> **TASK ITEM**
Below are lines of data; restate word for word those running from the line containing "(90, 103) none" to the line containing "(772, 346) // -> (210, 380) none", inclusive, and no others.

> **INFORMATION PROVIDED**
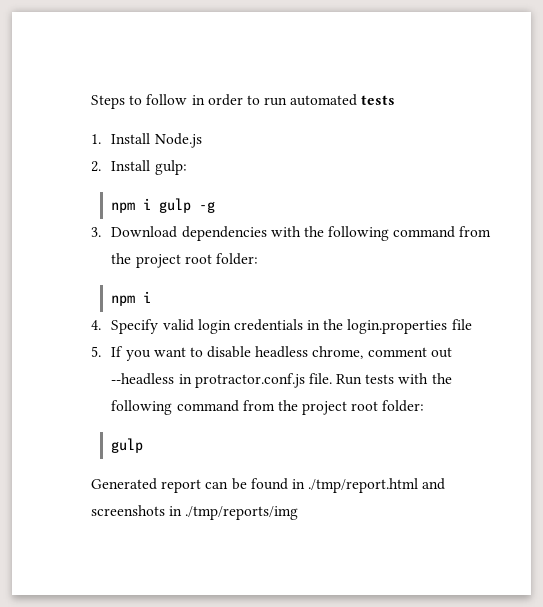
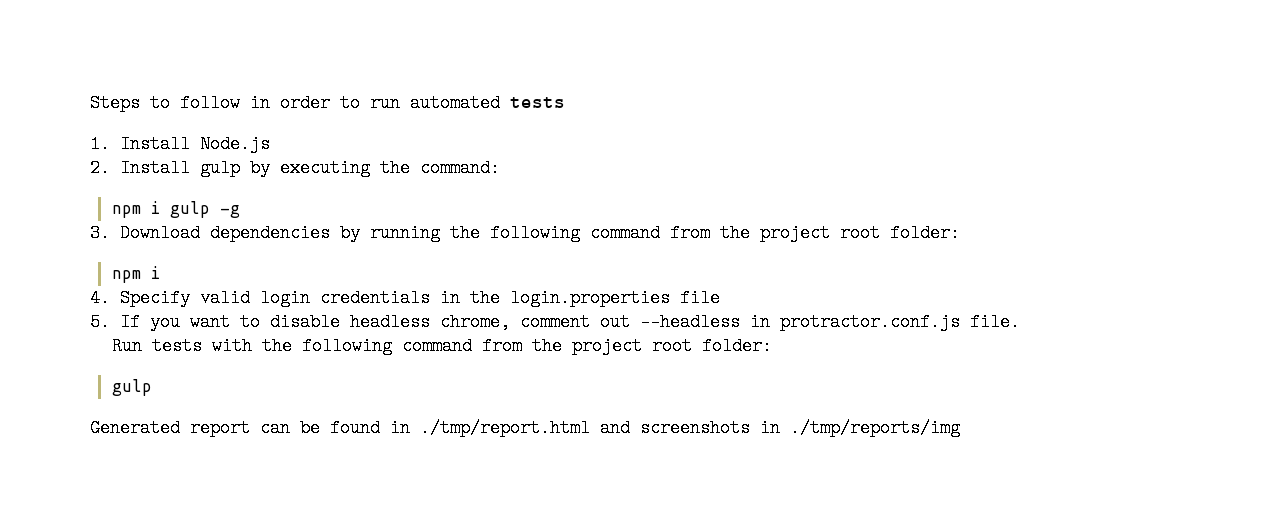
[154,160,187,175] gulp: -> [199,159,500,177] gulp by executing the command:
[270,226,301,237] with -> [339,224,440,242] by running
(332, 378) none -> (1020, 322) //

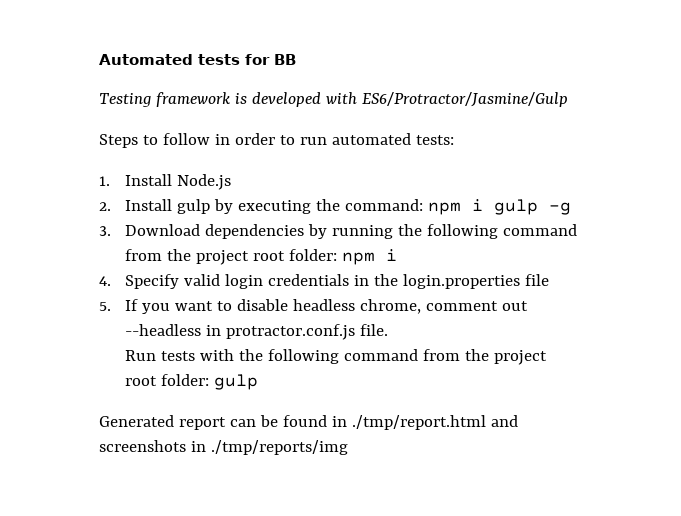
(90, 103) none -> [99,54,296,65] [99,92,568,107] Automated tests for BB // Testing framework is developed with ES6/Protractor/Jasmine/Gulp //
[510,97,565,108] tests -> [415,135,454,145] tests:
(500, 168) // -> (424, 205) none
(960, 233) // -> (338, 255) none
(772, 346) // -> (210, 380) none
---
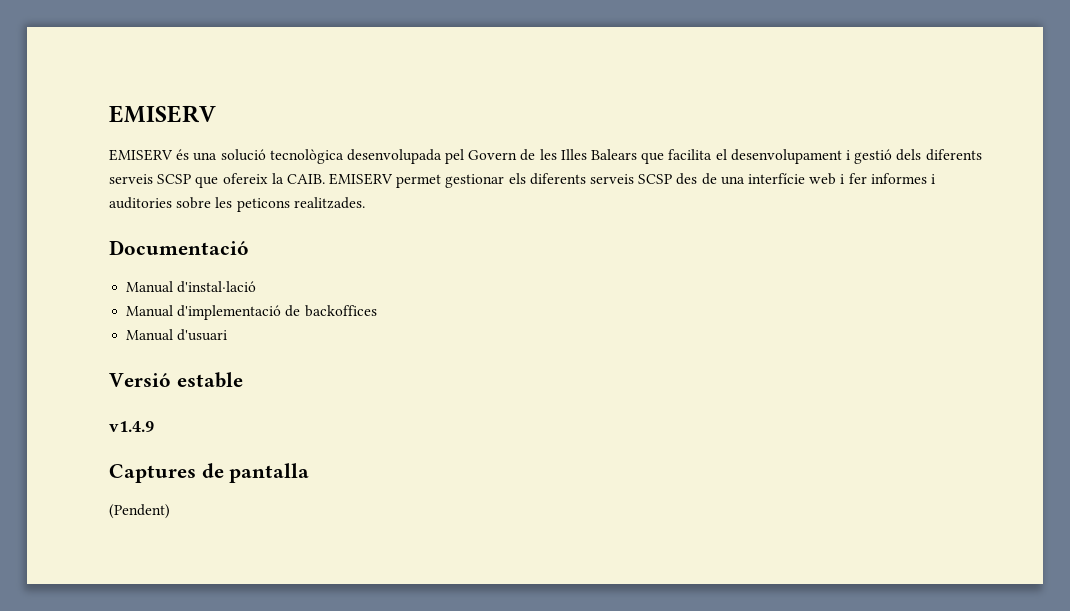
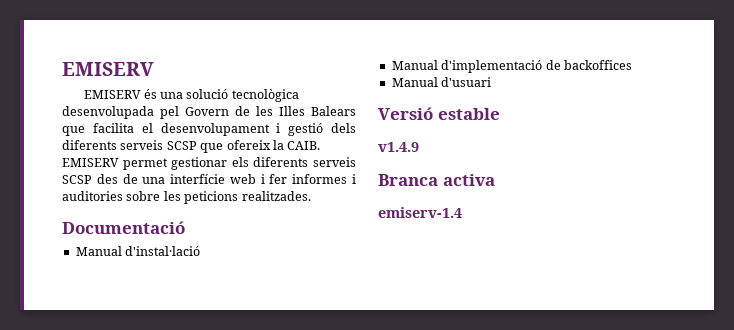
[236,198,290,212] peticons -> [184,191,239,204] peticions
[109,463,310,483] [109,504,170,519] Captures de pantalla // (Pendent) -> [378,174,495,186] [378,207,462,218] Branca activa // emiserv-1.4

> **SOLUTION**
(90, 103) none -> [99,54,296,65] [99,92,568,107] Automated tests for BB // Testing framework is developed with ES6/Protractor/Jasmine/Gulp //
[510,97,565,108] tests -> [415,135,454,145] tests:
(500, 168) // -> (424, 205) none
(960, 233) // -> (338, 255) none
(772, 346) // -> (210, 380) none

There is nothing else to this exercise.